» WHAT TO DO: Report the number of lines in the records below that contain the word "none", and nothing more.
--- DATA RECORDS Enclosed Below ---
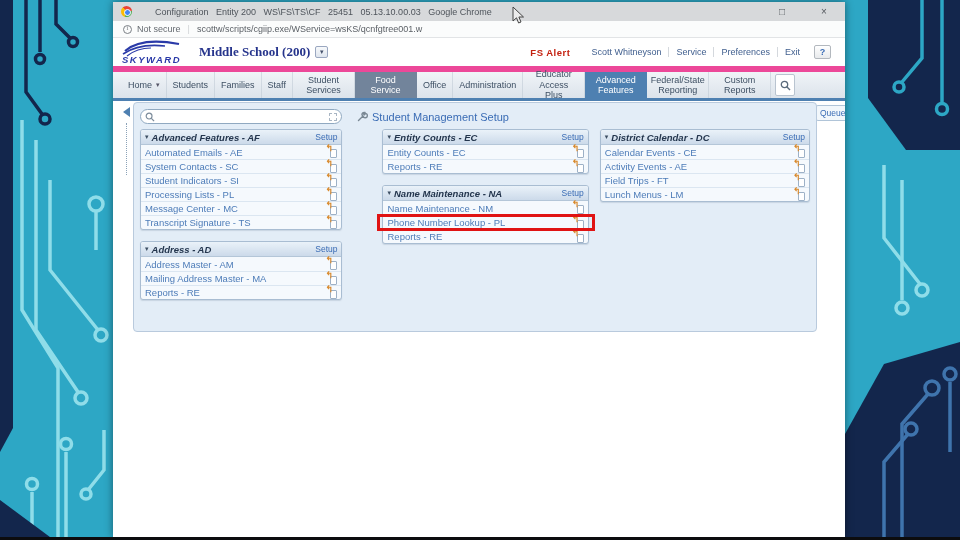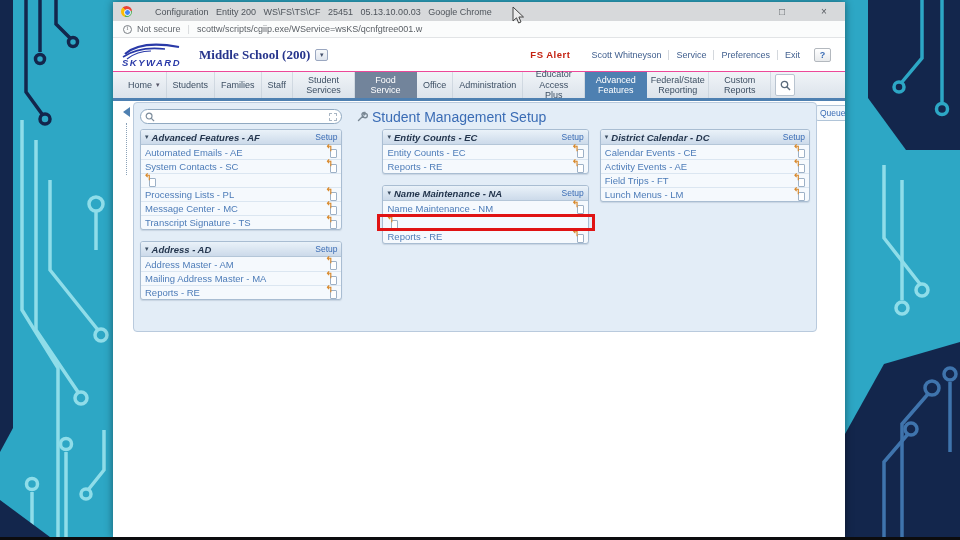--- a/index.html
+++ b/index.html
@@ -29,7 +29,7 @@
   .addr-url { color:#5a5f65; }
 
   
-  .sky-head { height:34px; background:#ffffff; border-bottom:1px solid #ec4899;
+  .sky-head { height:34px; background:#ffffff; border-bottom:6px solid #ec4899;
               display:flex; align-items:center; padding:0 14px 0 8px; }
   .entity { font-family:"Liberation Serif", serif; font-weight:bold; font-size:13px;
             color:#26348c; margin-left:16px; }

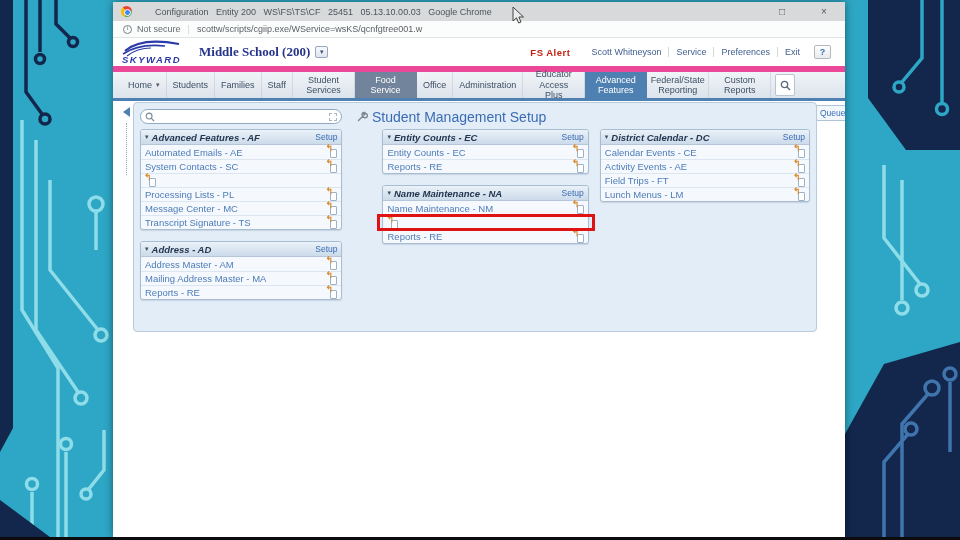--- a/index.html
+++ b/index.html
@@ -76,7 +76,7 @@
   .searchbox input { flex:1; border:none; outline:none; font-size:9px; height:11px; background:transparent; }
   .dash-ic { width:8px; height:8px; border:1px dashed #a9b6c4; flex:none; }
   .setup-link-row { display:flex; align-items:center; margin-left:14px; }
-  .setup-link { font-size:14px; color:#3a6cb5; margin-left:4px; }
+  .setup-link { font-size:11px; color:#3a6cb5; margin-left:4px; }
 
   .cols { display:flex; gap:11px; margin-top:3px; }
   .col { display:flex; flex-direction:column; gap:11px; }

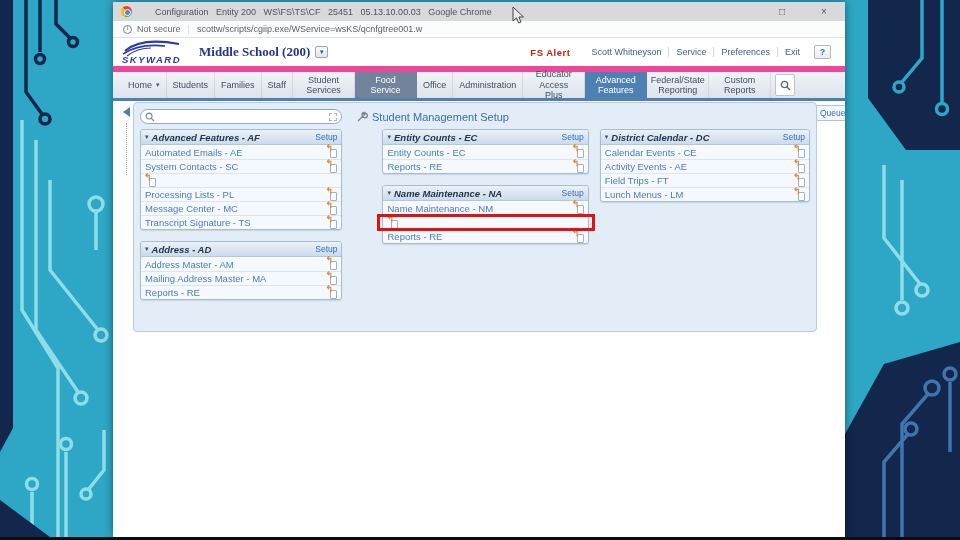--- a/index.html
+++ b/index.html
@@ -281,6 +281,7 @@
                   </span>
                 </div>
               <div class="item">
+                  <span class="item-label">Student Indicators - SI</span>
                   <span class="ficon">
                     <span class="pg"></span>
                     <span class="ar"></span>

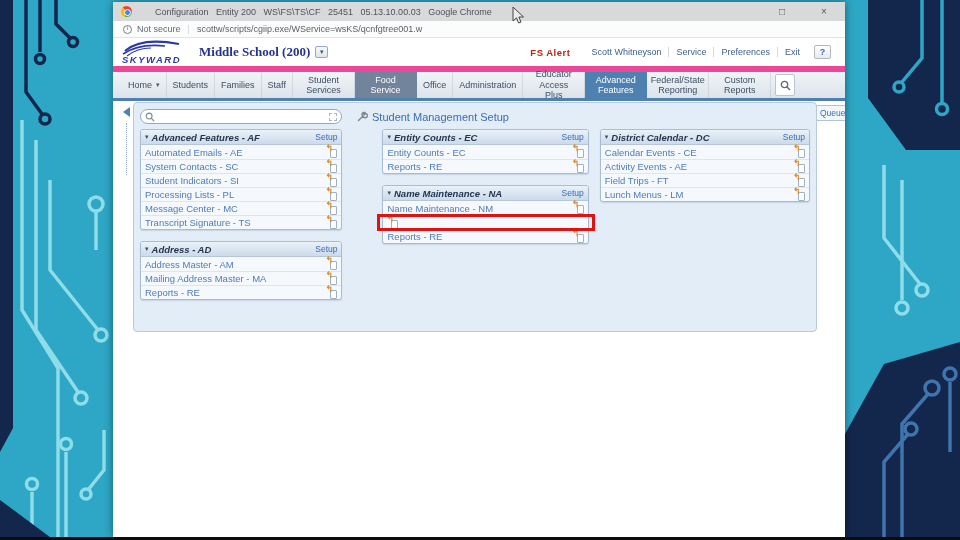--- a/index.html
+++ b/index.html
@@ -375,6 +375,7 @@
                   </span>
                 </div>
               <div class="item hl">
+                <span class="item-label">Phone Number Lookup - PL</span>
                 <span class="ficon">
                     <span class="pg"></span>
                     <span class="ar"></span>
--- End of Enclosed DATA RECORDS ---
» WRITTEN SOLUTION: 2